Loss of Bim, Bad, or Bcl-2 overexpression protects bcr-abl transformed murine myeloid progenitors against imatinib-induced death. Wt, bim^−/−, bad^−/−, bim^−/−bad^−/−, or vav-bcl-2 transgenic fetal liver-derived myeloid progenitors transformed with bcr-abl (three independent lines from three separate mice for each genotype) were treated with vehicle (DMSO; solid line) or 1.5 (dashed line) or 3 μM imatinib (dotted line), and cell growth (a) was scored after 1, 2, 4, and 7 days.
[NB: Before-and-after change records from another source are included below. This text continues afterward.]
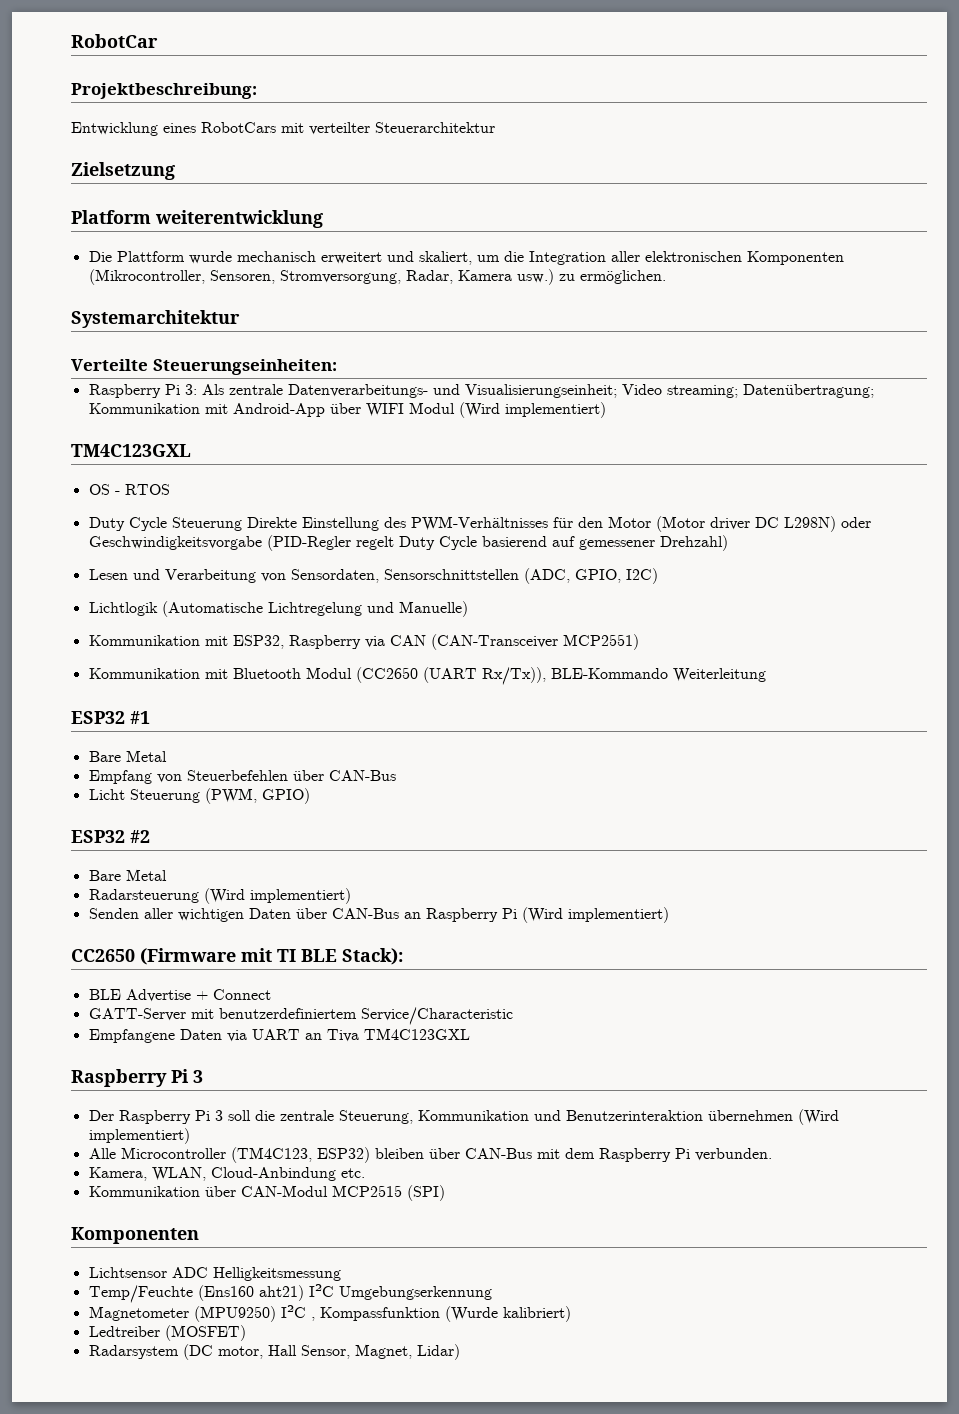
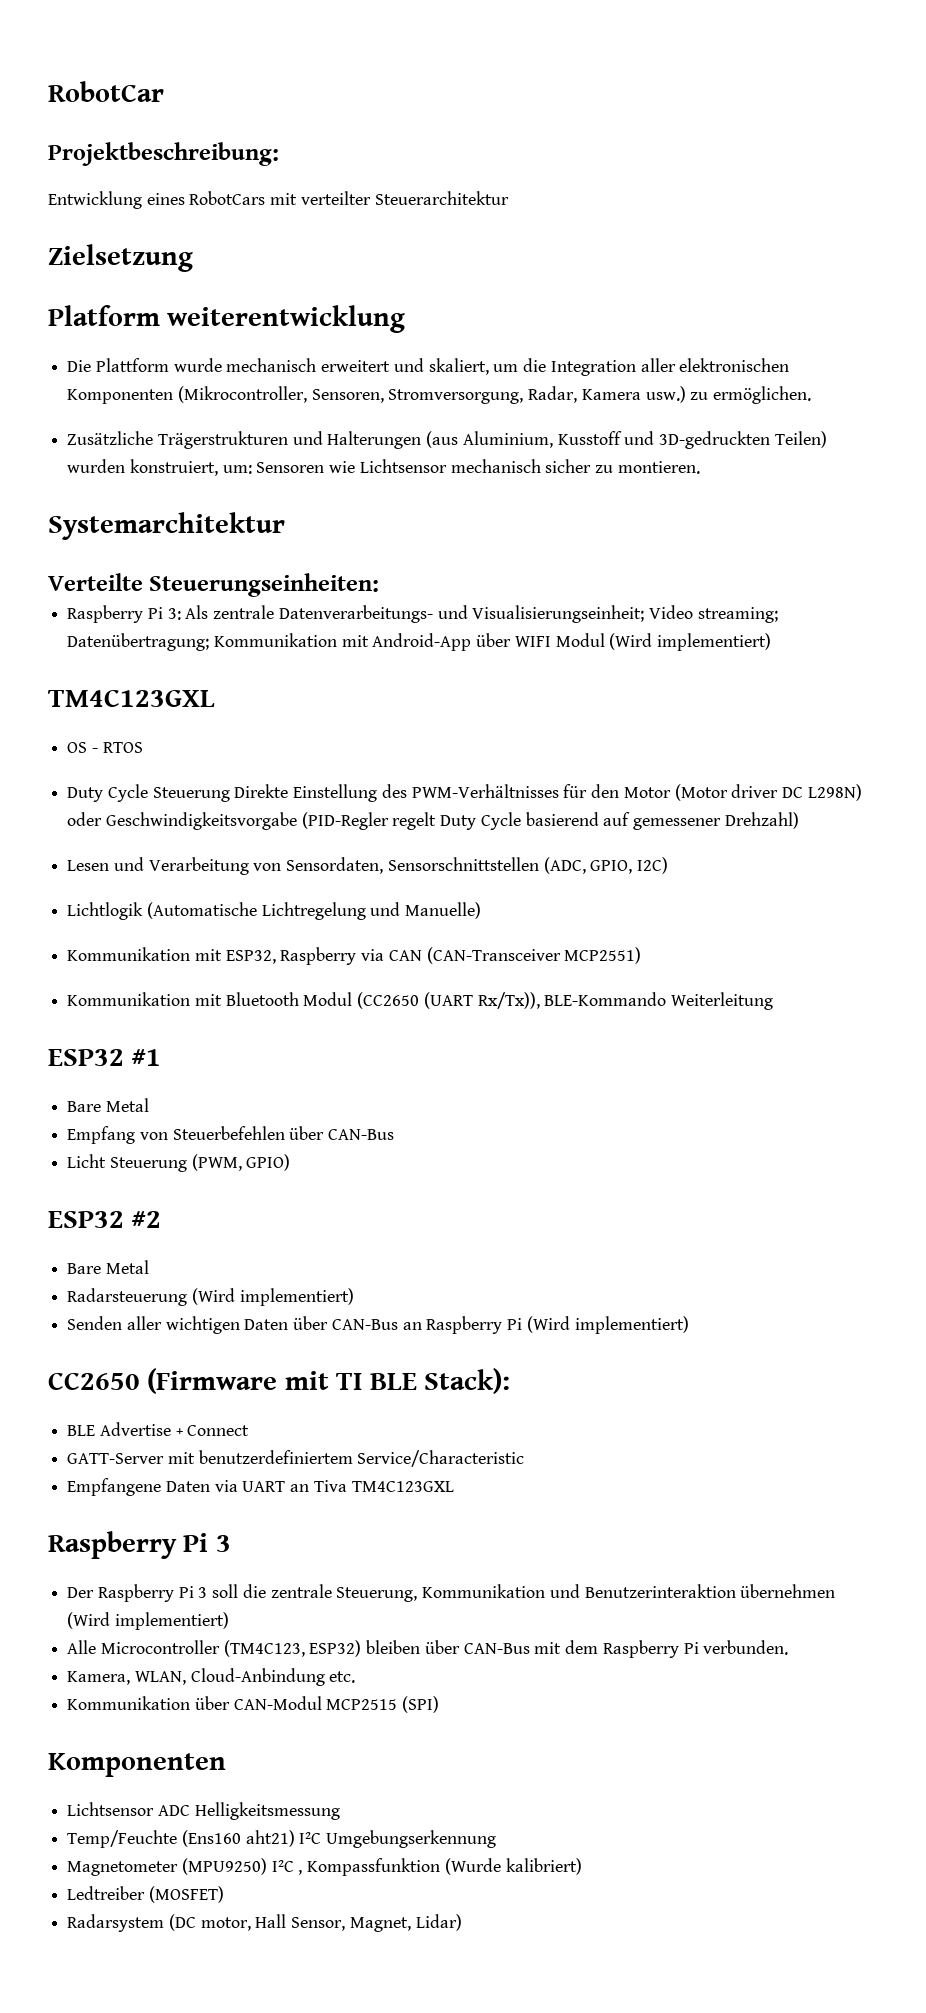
+ Zusätzliche Trägerstrukturen und Halterungen (aus Aluminium, Kusstoff und 3D-gedruckten Teilen) wurden konstruiert, um: Sensoren wie Lichtsensor mechanisch sicher zu montieren.

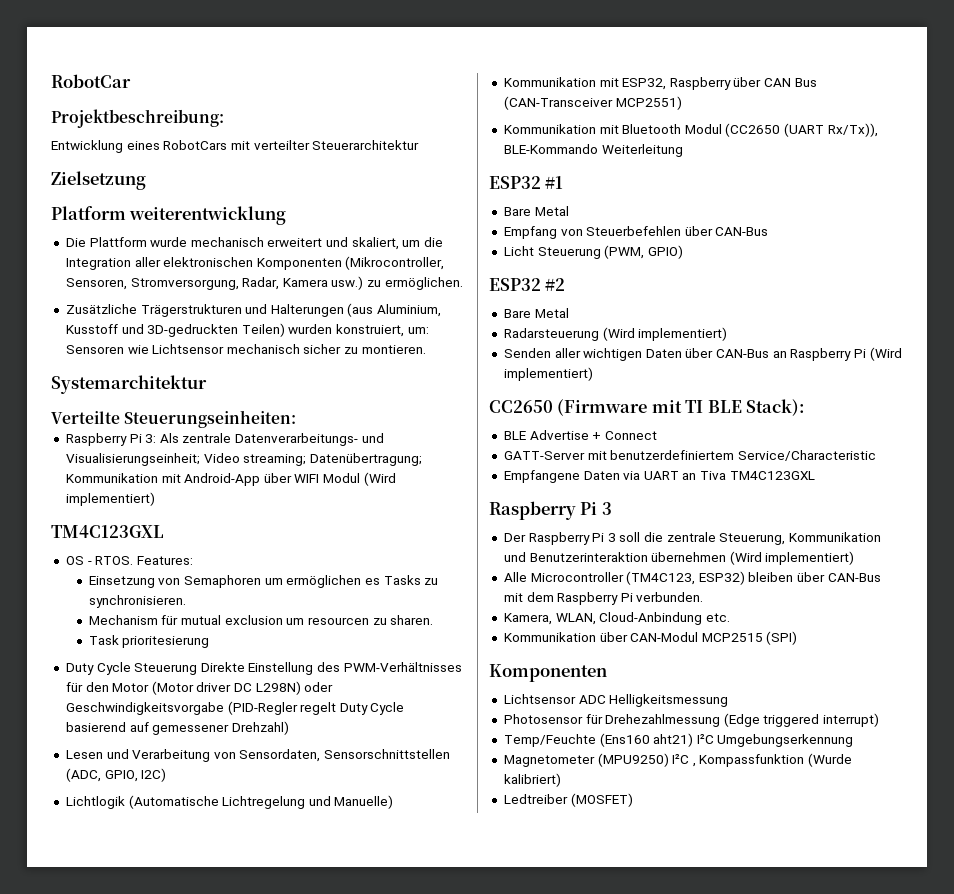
- OS - RTOS
+ OS - RTOS. Features:
+ Einsetzung von Semaphoren um ermöglichen es Tasks zu synchronisieren.
+ Mechanism für mutual exclusion um resourcen zu sharen.
+ Task prioritesierung
- Kommunikation mit ESP32, Raspberry via CAN (CAN-Transceiver MCP2551)
+ Kommunikation mit ESP32, Raspberry über CAN Bus (CAN-Transceiver MCP2551)
+ Photosensor für Drehezahlmessung (Edge triggered interrupt)
- Radarsystem (DC motor, Hall Sensor, Magnet, Lidar)

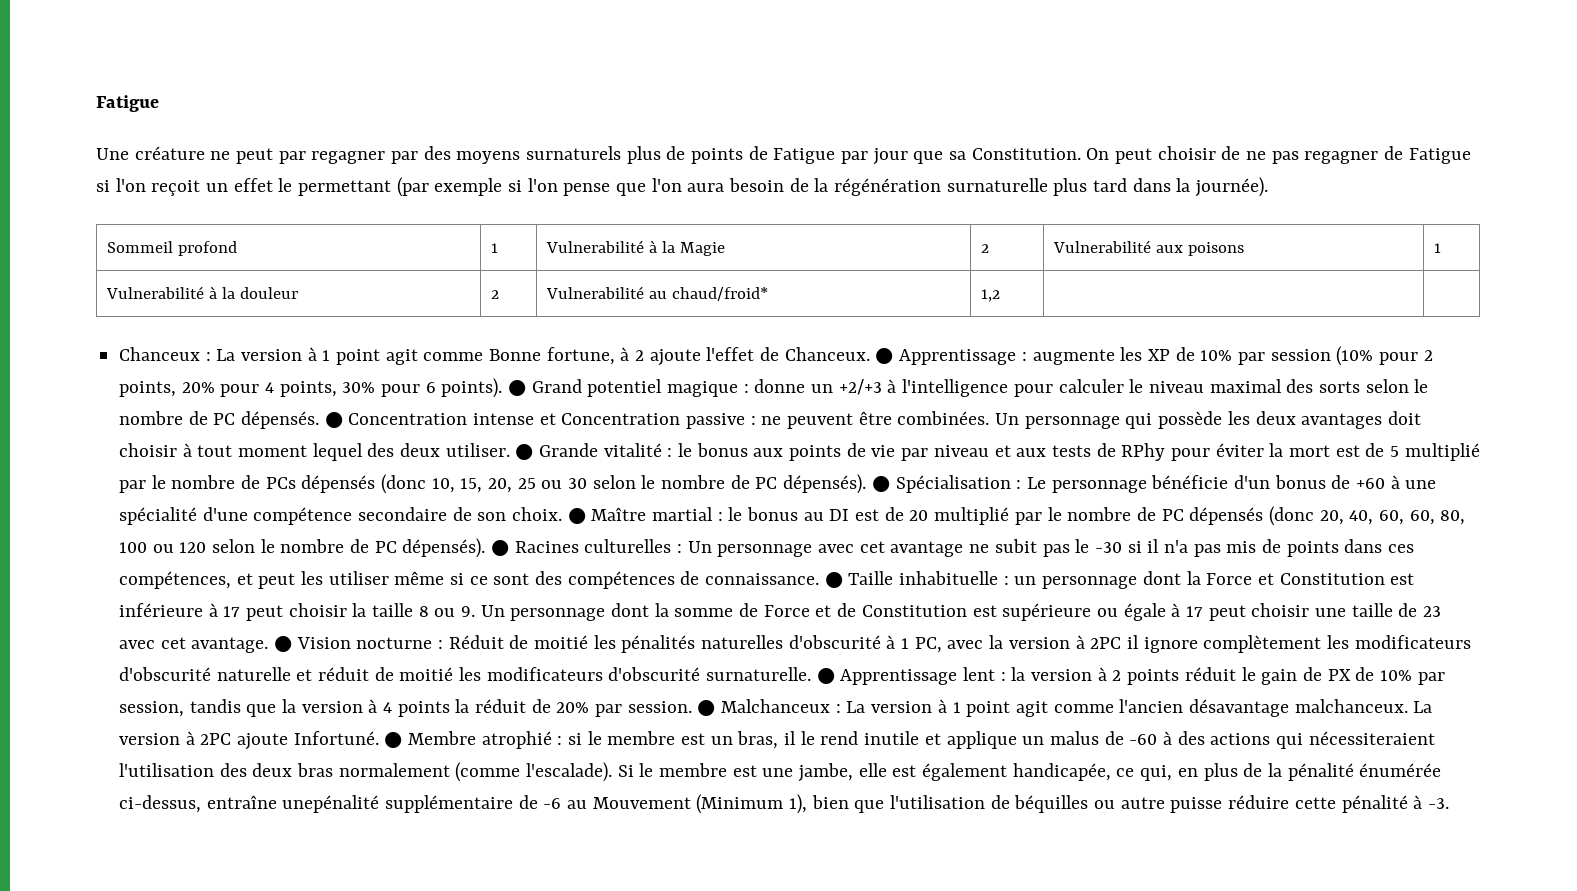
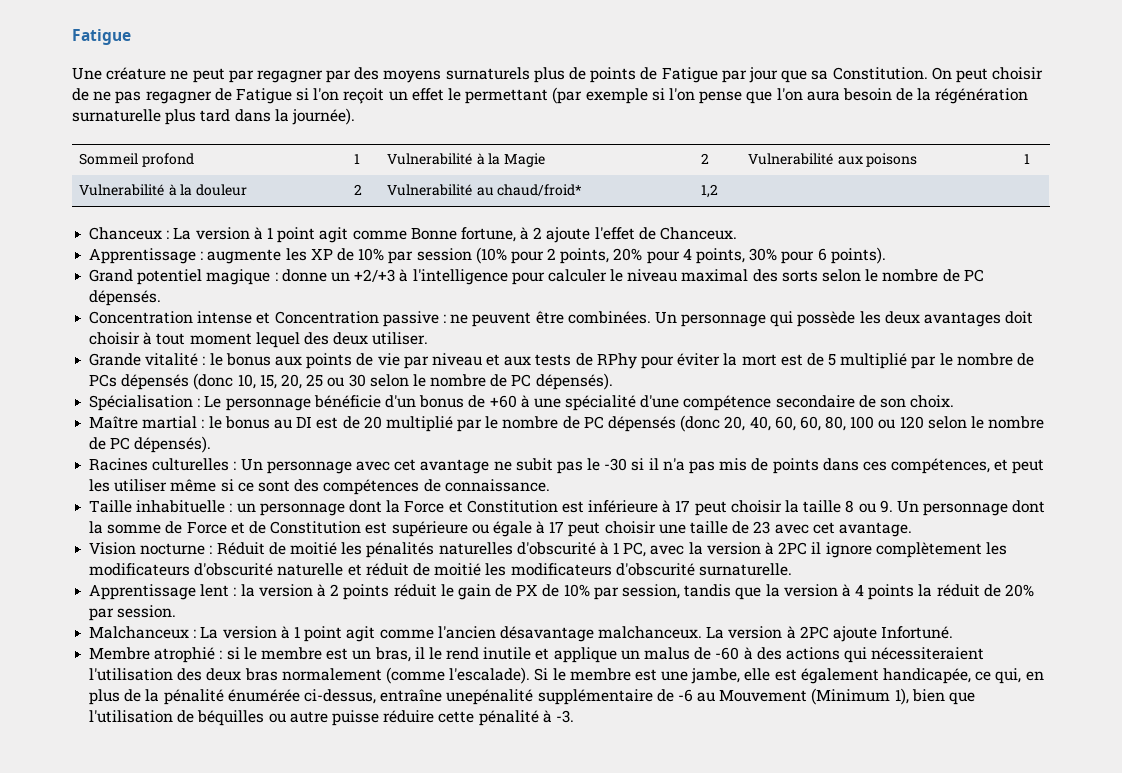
- La version à 1 point agit comme Bonne fortune, à 2 ajoute l'effet de Chanceux. ● Apprentissage :
+ La version à 1 point agit comme Bonne fortune, à 2 ajoute l'effet de Chanceux.
+ Apprentissage :
- augmente les XP de 10% par session (10% pour 2 points, 20% pour 4 points, 30% pour 6 points). ● Grand potentiel magique :
+ augmente les XP de 10% par session (10% pour 2 points, 20% pour 4 points, 30% pour 6 points).
+ Grand potentiel magique :
- donne un +2/+3 à l'intelligence pour calculer le niveau maximal des sorts selon le nombre de PC dépensés. ● Concentration intense et Concentration passive :
+ donne un +2/+3 à l'intelligence pour calculer le niveau maximal des sorts selon le nombre de PC dépensés.
+ Concentration intense et Concentration passive :
- Un personnage qui possède les deux avantages doit choisir à tout moment lequel des deux utiliser. ● Grande vitalité :
+ Un personnage qui possède les deux avantages doit choisir à tout moment lequel des deux utiliser.
+ Grande vitalité :
- le bonus aux points de vie par niveau et aux tests de RPhy pour éviter la mort est de 5 multiplié par le nombre de PCs dépensés (donc 10, 15, 20, 25 ou 30 selon le nombre de PC dépensés). ● Spécialisation :
+ le bonus aux points de vie par niveau et aux tests de RPhy pour éviter la mort est de 5 multiplié par le nombre de PCs dépensés (donc 10, 15, 20, 25 ou 30 selon le nombre de PC dépensés).
+ Spécialisation :
- Le personnage bénéficie d'un bonus de +60 à une spécialité d'une compétence secondaire de son choix. ● Maître martial :
+ Le personnage bénéficie d'un bonus de +60 à une spécialité d'une compétence secondaire de son choix.
+ Maître martial :
- le bonus au DI est de 20 multiplié par le nombre de PC dépensés (donc 20, 40, 60, 60, 80, 100 ou 120 selon le nombre de PC dépensés). ● Racines culturelles :
+ le bonus au DI est de 20 multiplié par le nombre de PC dépensés (donc 20, 40, 60, 60, 80, 100 ou 120 selon le nombre de PC dépensés).
+ Racines culturelles :
- Un personnage avec cet avantage ne subit pas le -30 si il n'a pas mis de points dans ces compétences, et peut les utiliser même si ce sont des compétences de connaissance. ● Taille inhabituelle :
+ Un personnage avec cet avantage ne subit pas le -30 si il n'a pas mis de points dans ces compétences, et peut les utiliser même si ce sont des compétences de connaissance.
+ Taille inhabituelle :
- un personnage dont la Force et Constitution est inférieure à 17 peut choisir la taille 8 ou 9. Un personnage dont la somme de Force et de Constitution est supérieure ou égale à 17 peut choisir une taille de 23 avec cet avantage. ● Vision nocturne :
+ un personnage dont la Force et Constitution est inférieure à 17 peut choisir la taille 8 ou 9. Un personnage dont la somme de Force et de Constitution est supérieure ou égale à 17 peut choisir une taille de 23 avec cet avantage.
+ Vision nocturne :
- Réduit de moitié les pénalités naturelles d'obscurité à 1 PC, avec la version à 2PC il ignore complètement les modificateurs d'obscurité naturelle et réduit de moitié les modificateurs d'obscurité surnaturelle. ● Apprentissage lent :
+ Réduit de moitié les pénalités naturelles d'obscurité à 1 PC, avec la version à 2PC il ignore complètement les modificateurs d'obscurité naturelle et réduit de moitié les modificateurs d'obscurité surnaturelle.
+ Apprentissage lent :
- la version à 2 points réduit le gain de PX de 10% par session, tandis que la version à 4 points la réduit de 20% par session. ● Malchanceux :
+ la version à 2 points réduit le gain de PX de 10% par session, tandis que la version à 4 points la réduit de 20% par session.
+ Malchanceux :
- La version à 2PC ajoute Infortuné. ● Membre atrophié : si le membre est un bras, il le rend inutile et applique un malus de -60 à des actions qui nécessiteraient l'utilisation des deux bras normalement (comme l'escalade).
+ La version à 2PC ajoute Infortuné.
+ Membre atrophié : si le membre est un bras, il le rend inutile et applique un malus de -60 à des actions qui nécessiteraient l'utilisation des deux bras normalement (comme l'escalade).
Data represent means ± SD of three independent experiments. (b) Cell viability was assessed after 7 days of treatment with 1.5 or 3 μM imatinib by staining with trypan blue dye and counting in a hemocytometer. Results represent means ± SD of three independent experiments indicating percentage of viable cells normalized to percentage of viable cells in control (DMSO)-treated cells.

Fig. 5.

The BH3 mimetic ABT-737 sensitizes Ph¹⁺ human leukaemia cells and bcr-abl transformed mouse myeloid progenitors to imatinib-induced killing. (a) Parental Bcl-2 overexpressing (high levels; see Fig. 6 d–f) and Bim knockdown (clone 18) K562 cells were treated with carrier (DMSO; ●), 0.1 (■), 0.5 (▴), or 1 μM (□) imatinib, 1, 5, or 10 μM ABT-737, or both drugs (at all possible combinations). After 48 h of culture, cell survival was measured by propidium iodide (PI) staining and FACS analysis. (b) Three independently derived WT and bim^−/−bad^−/− bcr-abl transformed fetal liver-derived myeloid progenitor lines were treated with carrier (DMSO; ◆), 0.3 (■), 1.5 (▵), or 3 μM (▴) imatinib, 0.5, 1, 2.5, or 5 μM ABT-737, or both drugs (at all possible combinations). After 24 h of culture cell, survival was measured by PI staining and FACS analysis.